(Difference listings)
■ ■ ■

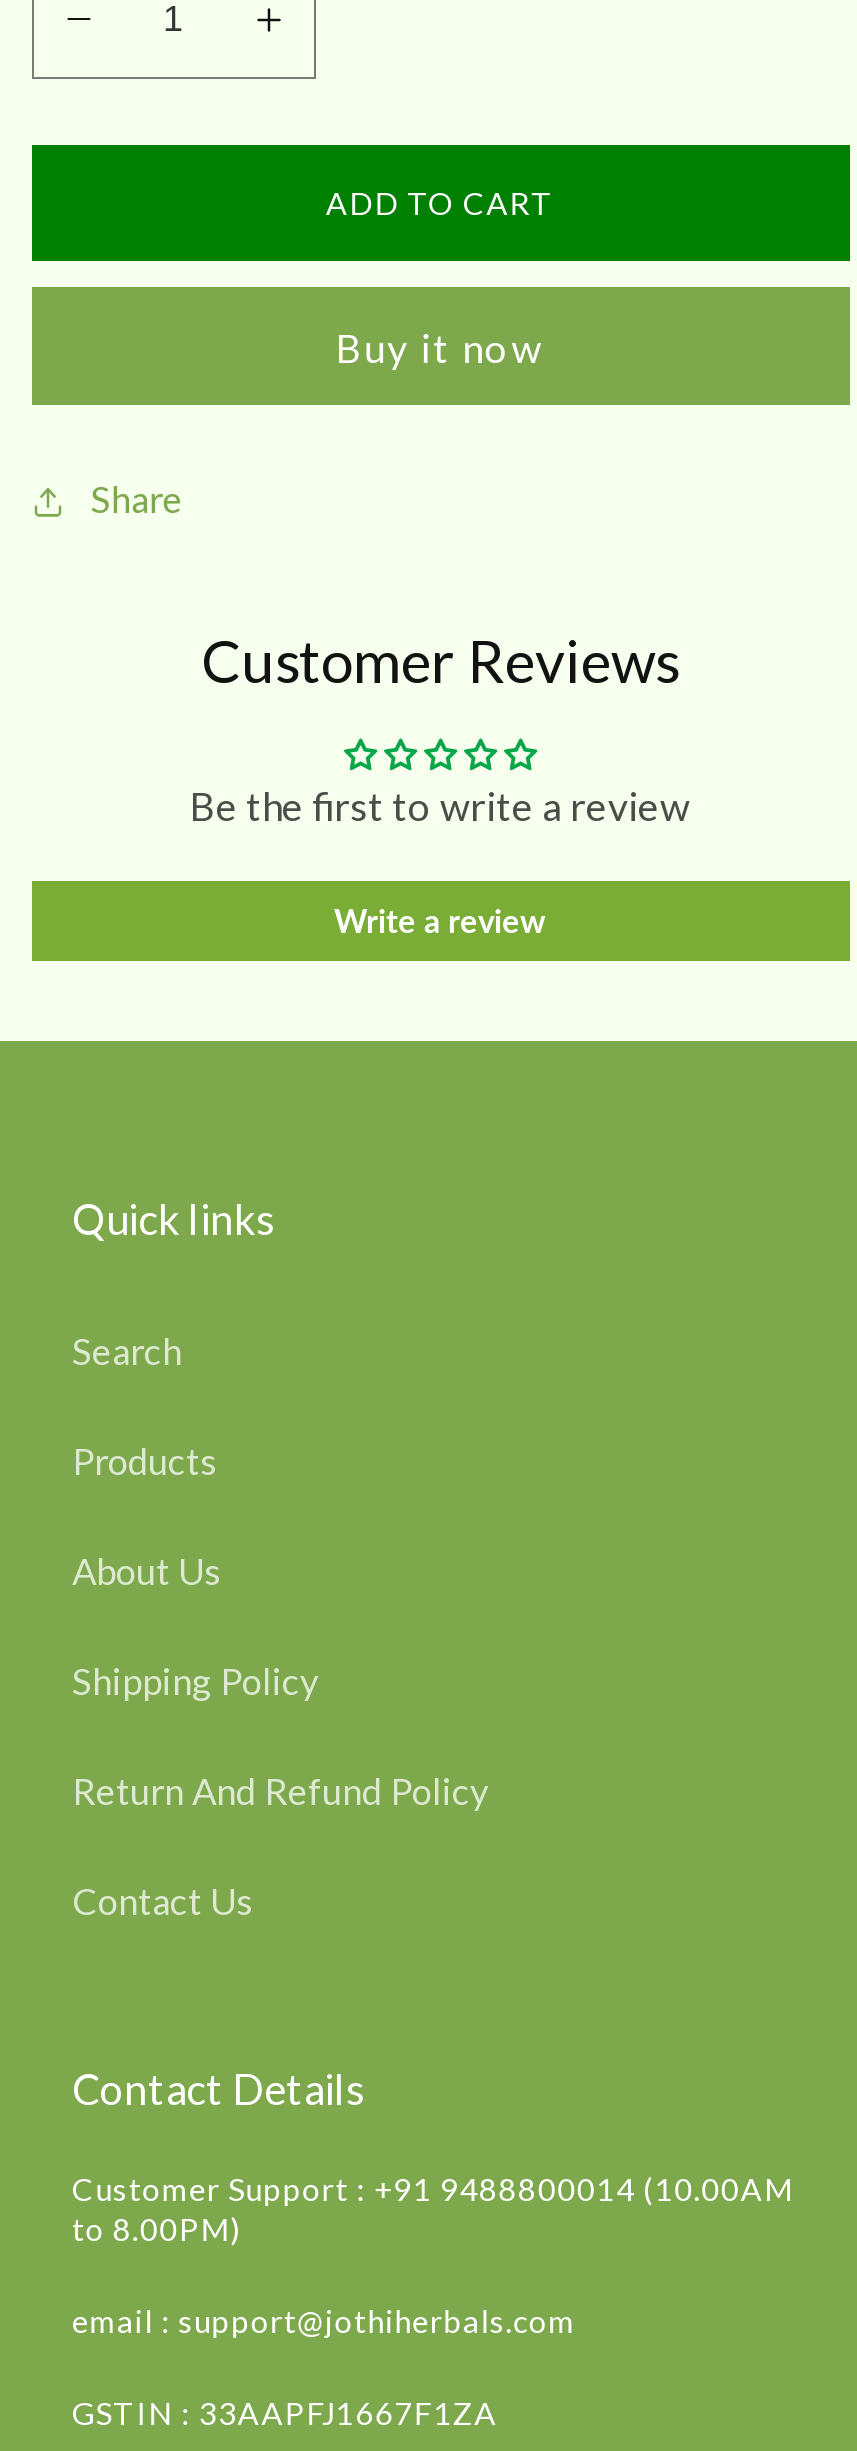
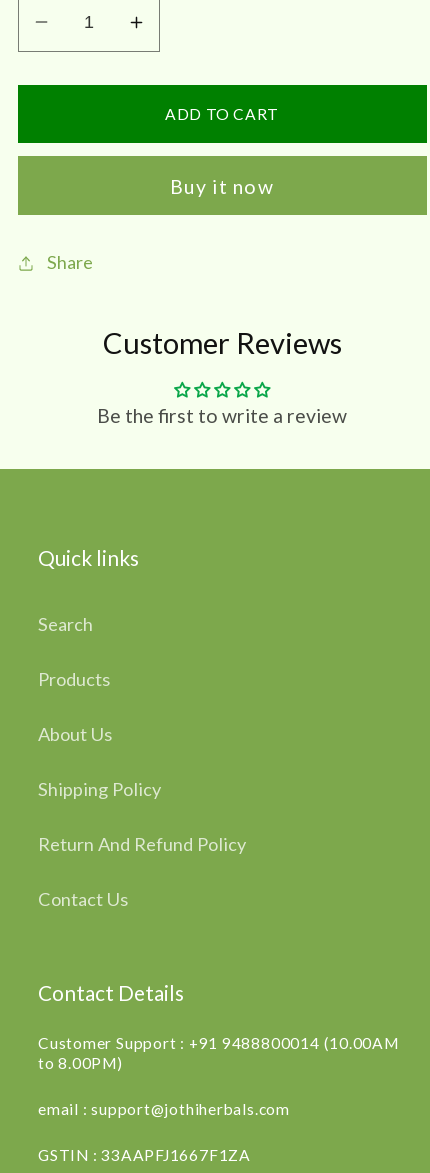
- Write a review
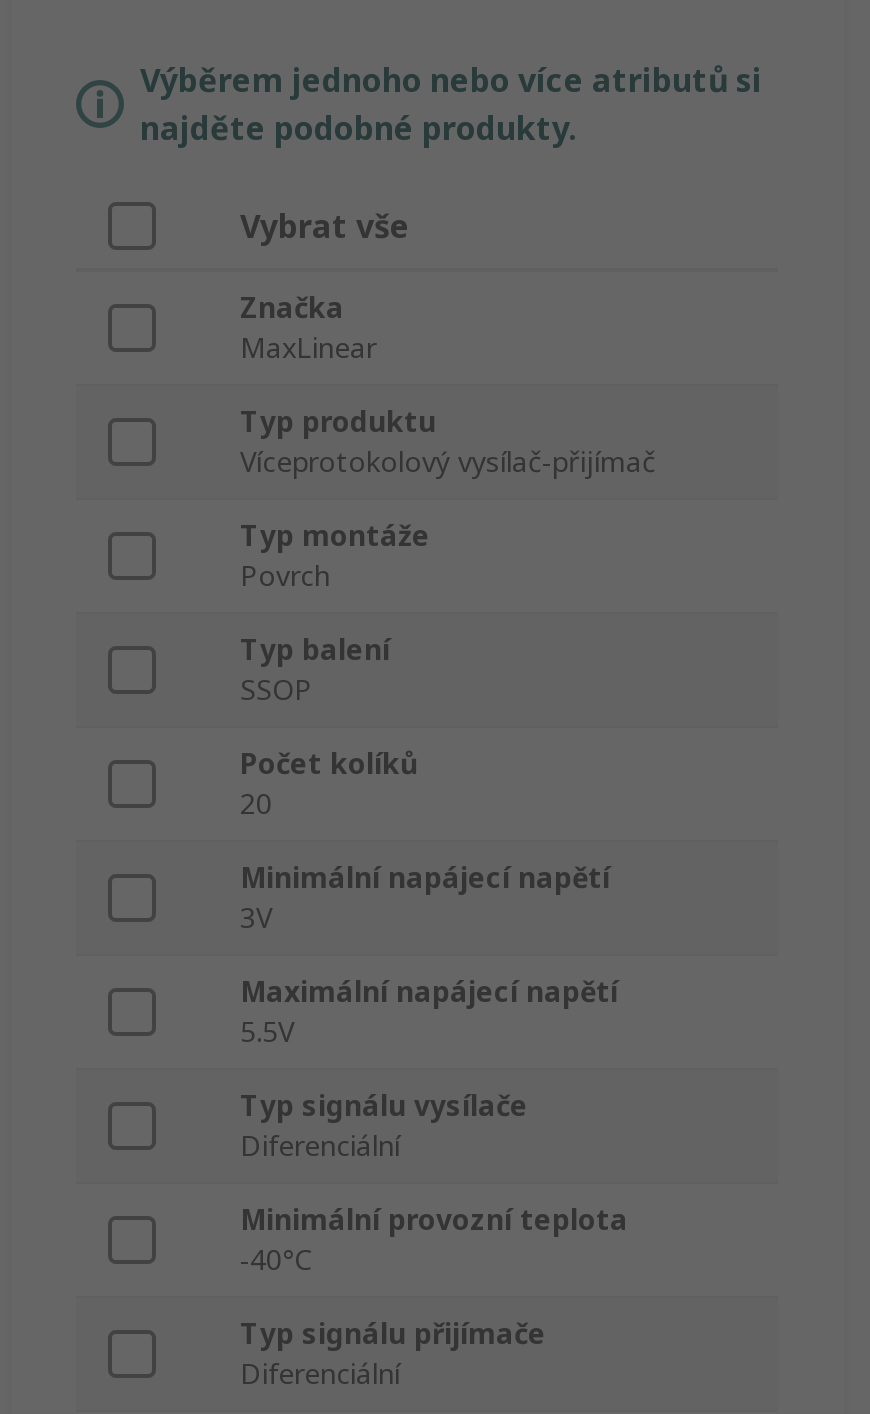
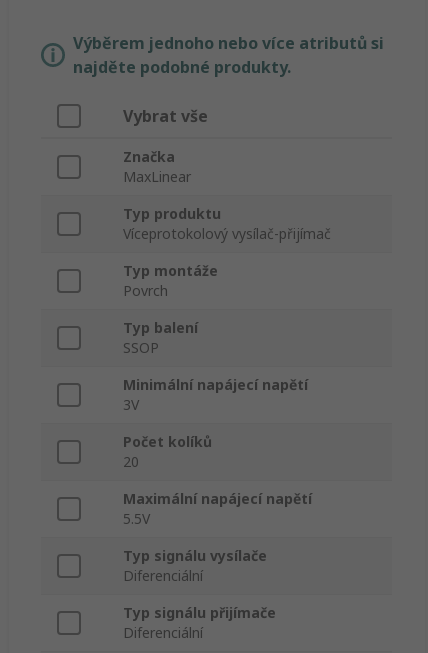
- Počet kolíků
- 20

+ Počet kolíků
+ 20

- Minimální provozní teplota
- -40°C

■ ■ ■

PROBLEM DESCRIPTION: With no pictures included, write out the entries exactly.

ANSWER TO THE PROBLEM:
- Write a review
- Počet kolíků
- 20

+ Počet kolíků
+ 20

- Minimální provozní teplota
- -40°C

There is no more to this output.